Exercise objective:
All that is wanted is the exact text of the lines below from the one with "Change History" through the one with "- ArConnect is", inclusive, minus any pictures.

Segment Start: Material shown

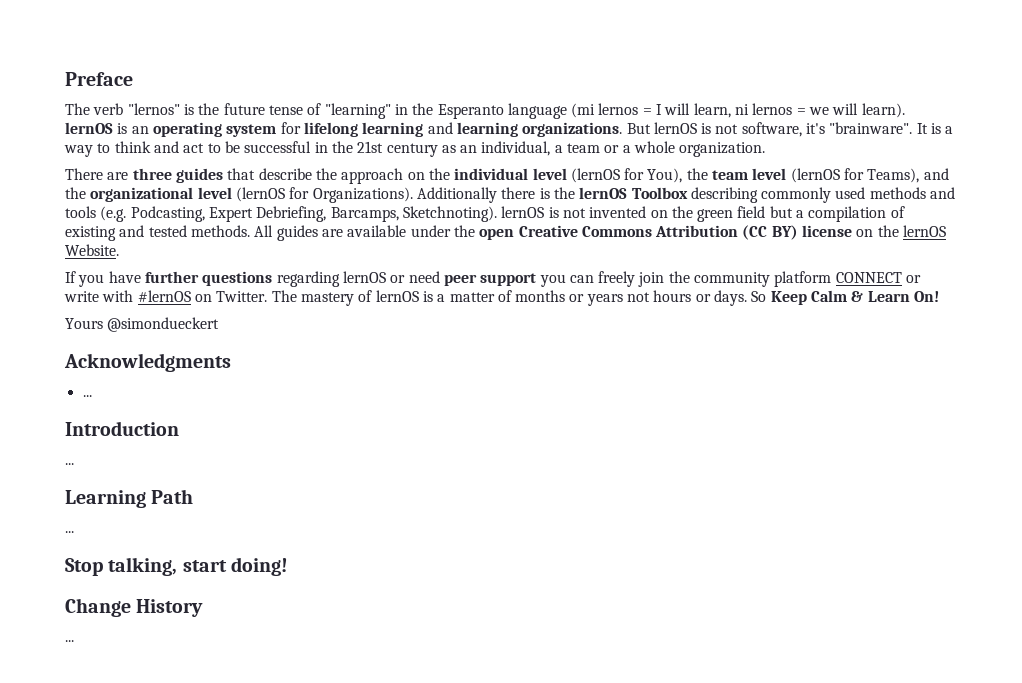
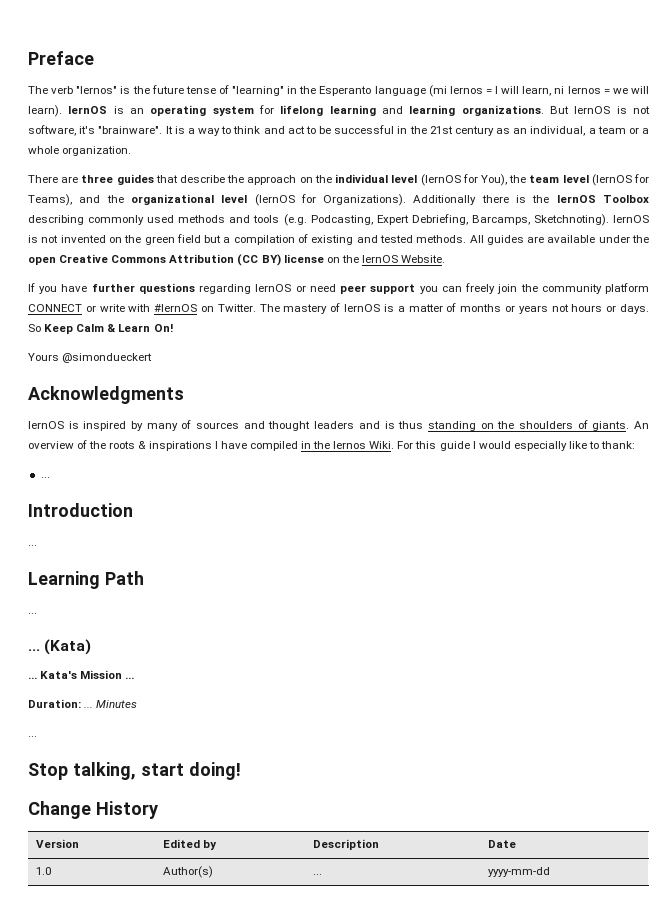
+ lernOS is inspired by many of sources and thought leaders and is thus standing on the shoulders of giants. An overview of the roots & inspirations I have compiled in the lernos Wiki. For this guide I would especially like to thank:
+ ... (Kata)
+ ... Kata's Mission ...
+ Duration: ... Minutes
+ ...
  Change History
- ...
+ Version | Edited by | Description | Date
+ 1.0 | Author(s) | ... | yyyy-mm-dd

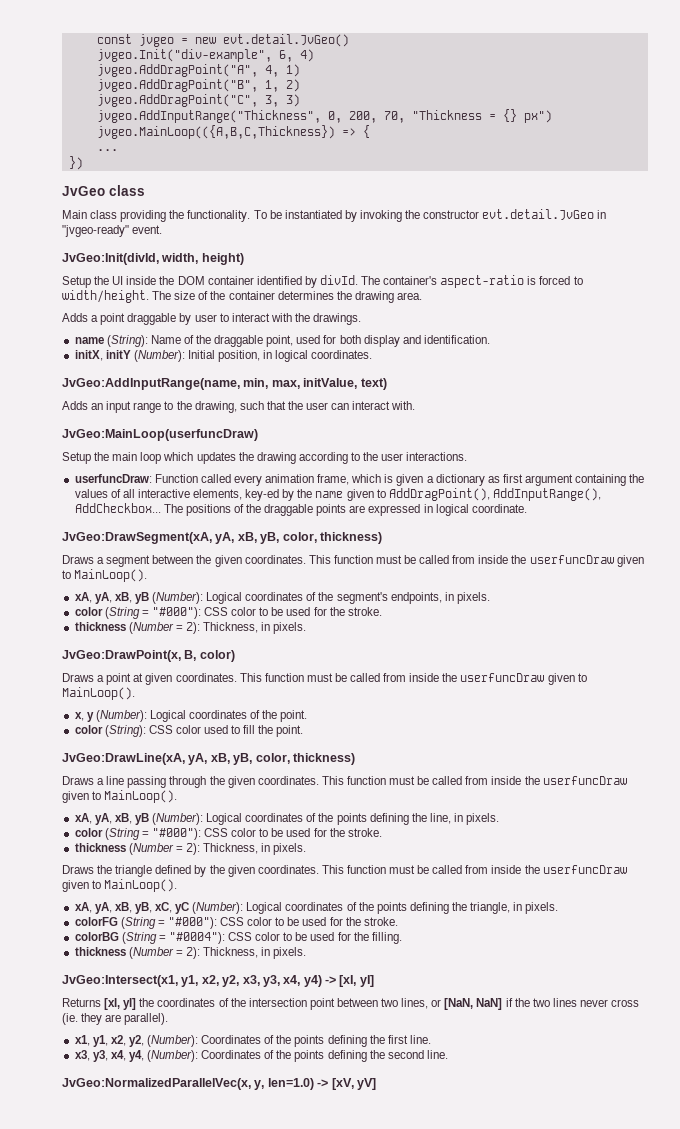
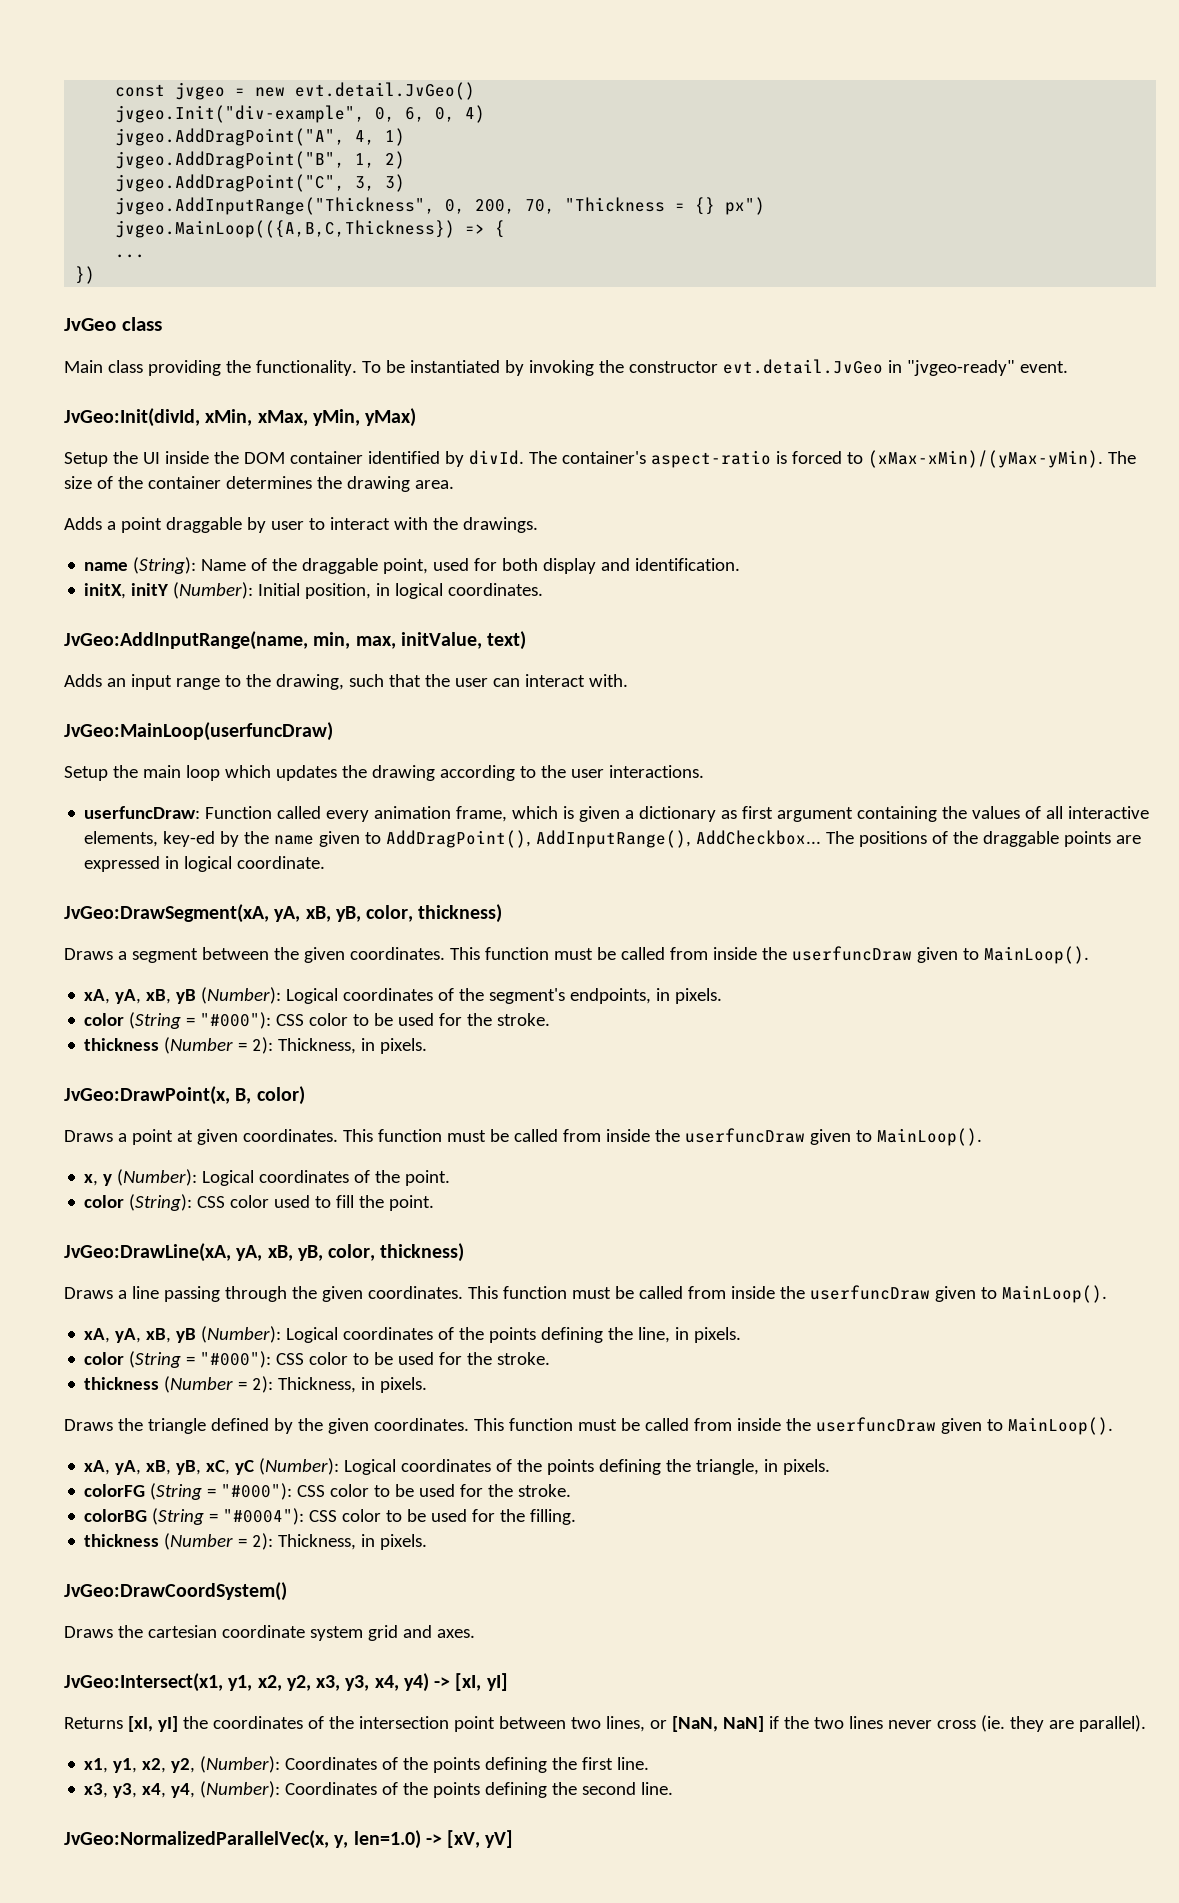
- jvgeo.Init("div-example", 6, 4)
+ jvgeo.Init("div-example", 0, 6, 0, 4)
- JvGeo:Init(divId, width, height)
+ JvGeo:Init(divId, xMin, xMax, yMin, yMax)
- The container's aspect-ratio is forced to width/height.
+ The container's aspect-ratio is forced to (xMax-xMin)/(yMax-yMin).
+ JvGeo:DrawCoordSystem()
+ Draws the cartesian coordinate system grid and axes.

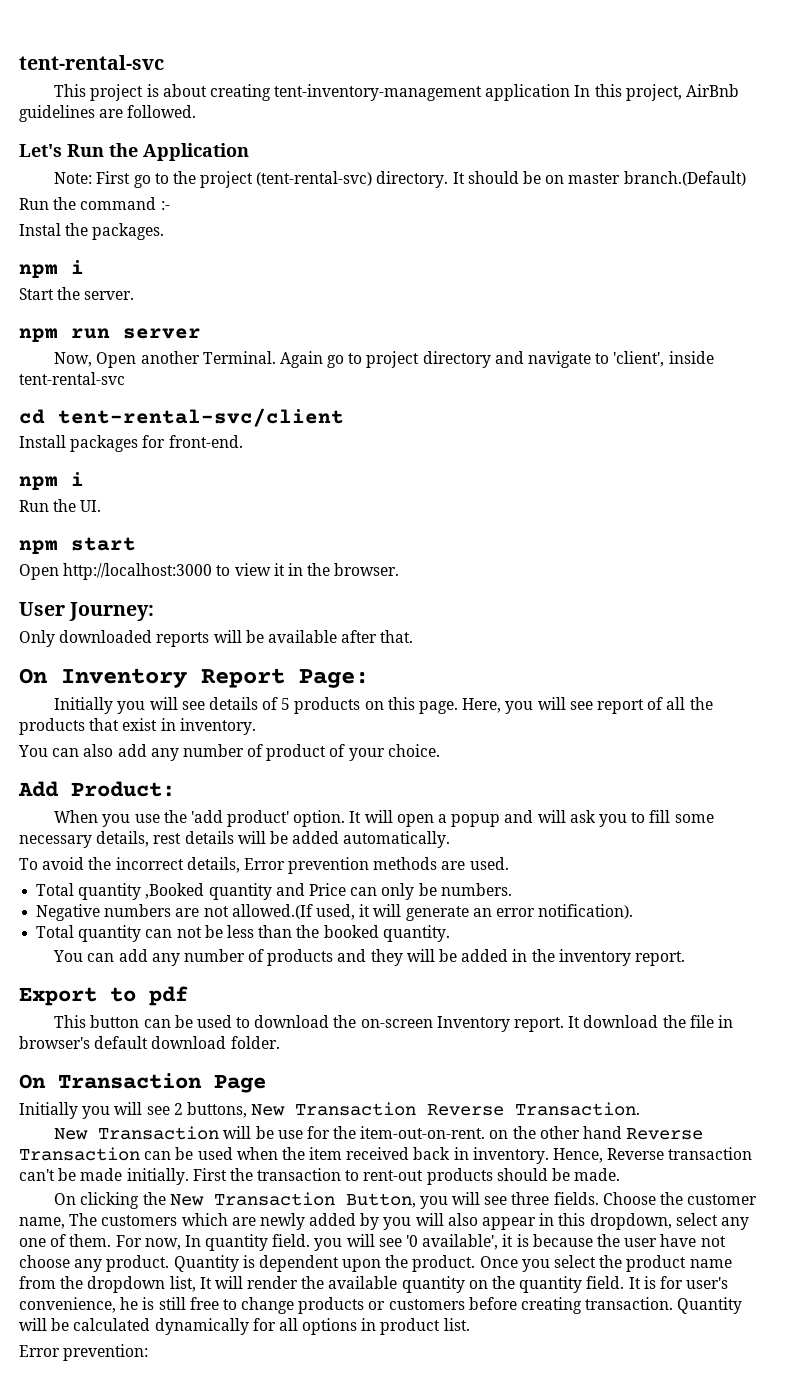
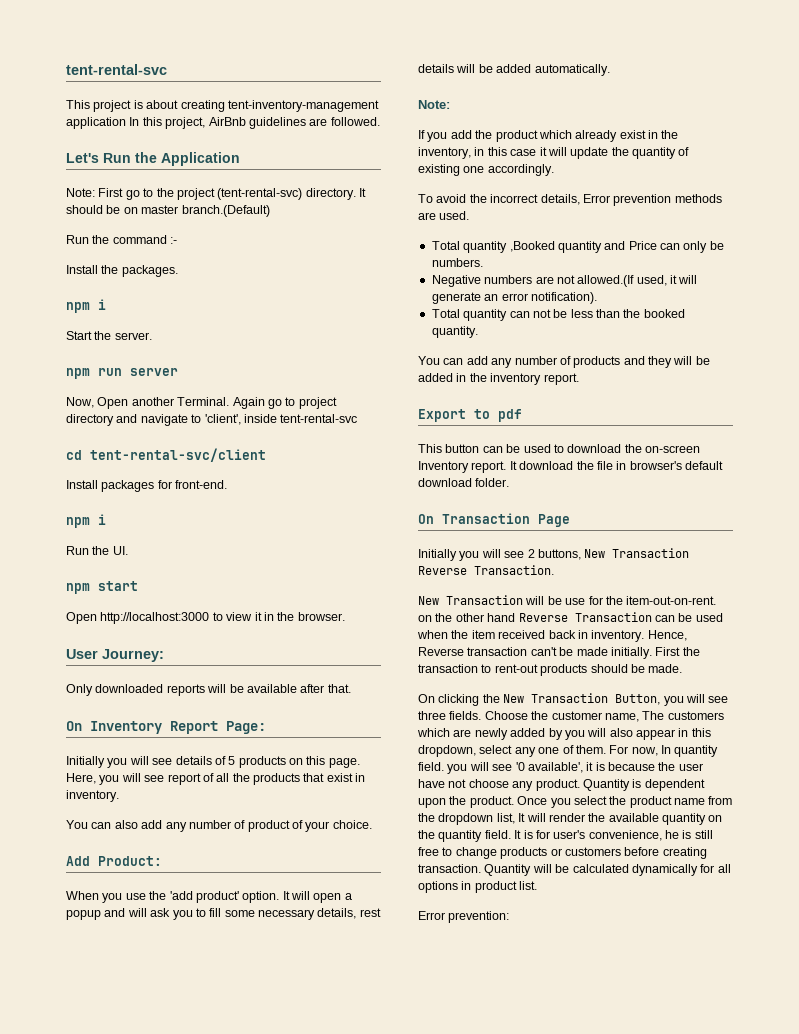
- Instal the packages.
+ Install the packages.
  It will open a popup and will ask you to fill some necessary details, rest details will be added automatically.
+ Note:
+ If you add the product which already exist in the inventory, in this case it will update the quantity of existing one accordingly.

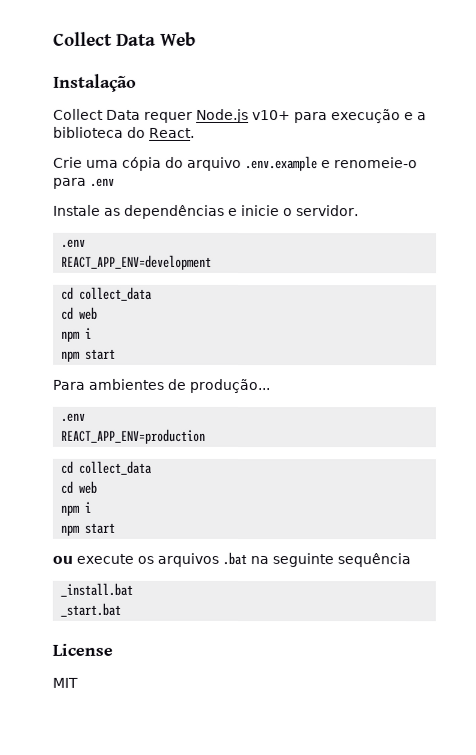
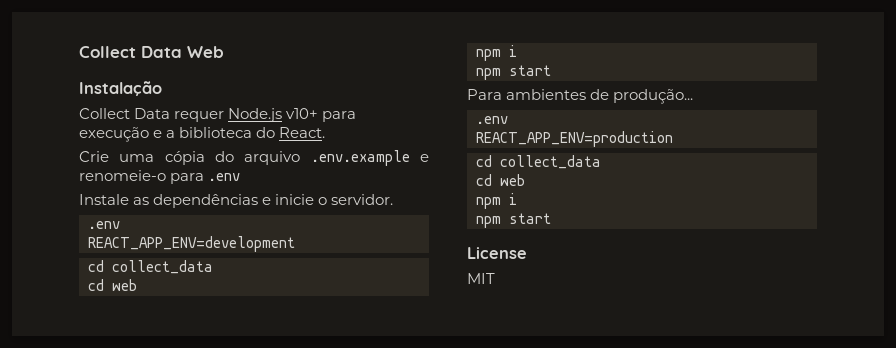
- ou execute os arquivos .bat na seguinte sequência
- _install.bat
- _start.bat

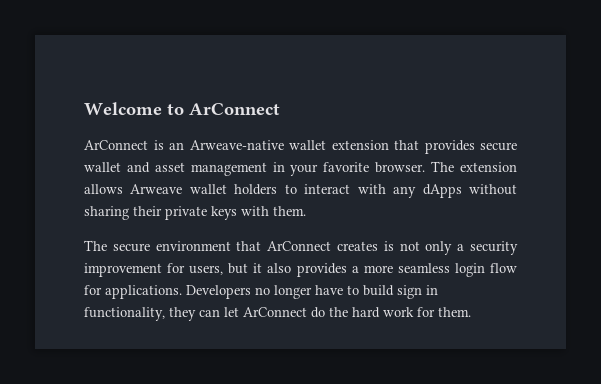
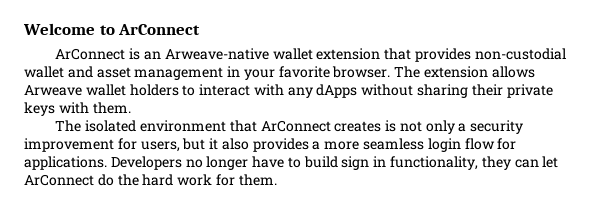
- ArConnect is an Arweave-native wallet extension that provides secure wallet and asset management in your favorite browser.
+ ArConnect is an Arweave-native wallet extension that provides non-custodial wallet and asset management in your favorite browser.
- The secure environment that ArConnect creates is not only a security improvement for users, but it also provides a more seamless login flow for applications.
+ The isolated environment that ArConnect creates is not only a security improvement for users, but it also provides a more seamless login flow for applications.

Segment End: Material shown

Result of this task:
  Change History
- ...
+ Version | Edited by | Description | Date
+ 1.0 | Author(s) | ... | yyyy-mm-dd

- jvgeo.Init("div-example", 6, 4)
+ jvgeo.Init("div-example", 0, 6, 0, 4)
- JvGeo:Init(divId, width, height)
+ JvGeo:Init(divId, xMin, xMax, yMin, yMax)
- The container's aspect-ratio is forced to width/height.
+ The container's aspect-ratio is forced to (xMax-xMin)/(yMax-yMin).
+ JvGeo:DrawCoordSystem()
+ Draws the cartesian coordinate system grid and axes.

- Instal the packages.
+ Install the packages.
  It will open a popup and will ask you to fill some necessary details, rest details will be added automatically.
+ Note:
+ If you add the product which already exist in the inventory, in this case it will update the quantity of existing one accordingly.

- ou execute os arquivos .bat na seguinte sequência
- _install.bat
- _start.bat

- ArConnect is an Arweave-native wallet extension that provides secure wallet and asset management in your favorite browser.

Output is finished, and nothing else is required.